## PROVIDED DATA
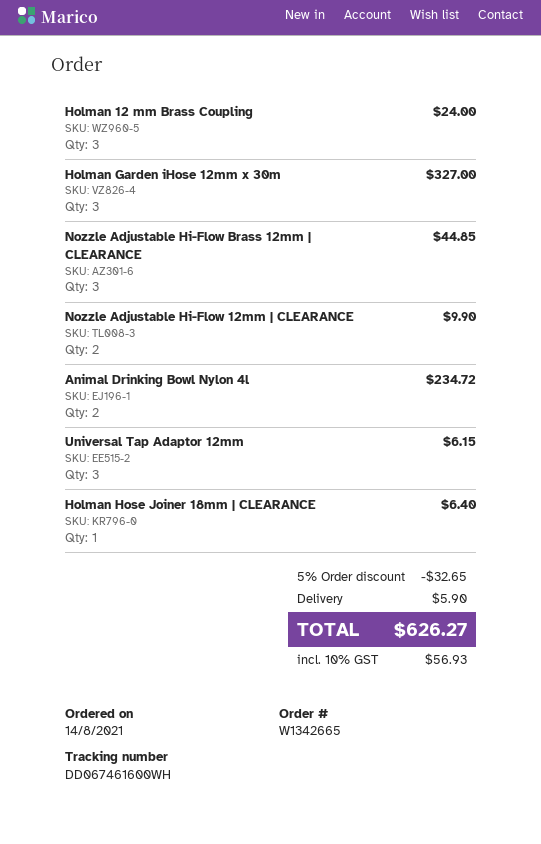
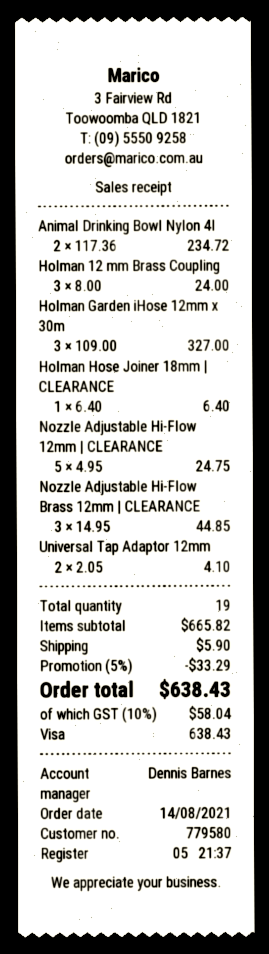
Nozzle Adjustable Hi-Flow 12mm | CLEARANCE: 2 for 9.90 -> 5 for 24.75
Universal Tap Adaptor 12mm: 3 for 6.15 -> 2 for 4.10
discount: 5% = 32.65 -> 5% = 33.29
tax: 10% = 56.93 -> 10% = 58.04
total: 626.27 -> 638.43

## REQUIRED ACTION
Each line from the one with "discount: 5% = 32.65 -> 5% = 33.29" through the end of the entries above is to be returned word for word. Nothing else belongs in the answer.

## OUTPUT FOR THIS TASK
discount: 5% = 32.65 -> 5% = 33.29
tax: 10% = 56.93 -> 10% = 58.04
total: 626.27 -> 638.43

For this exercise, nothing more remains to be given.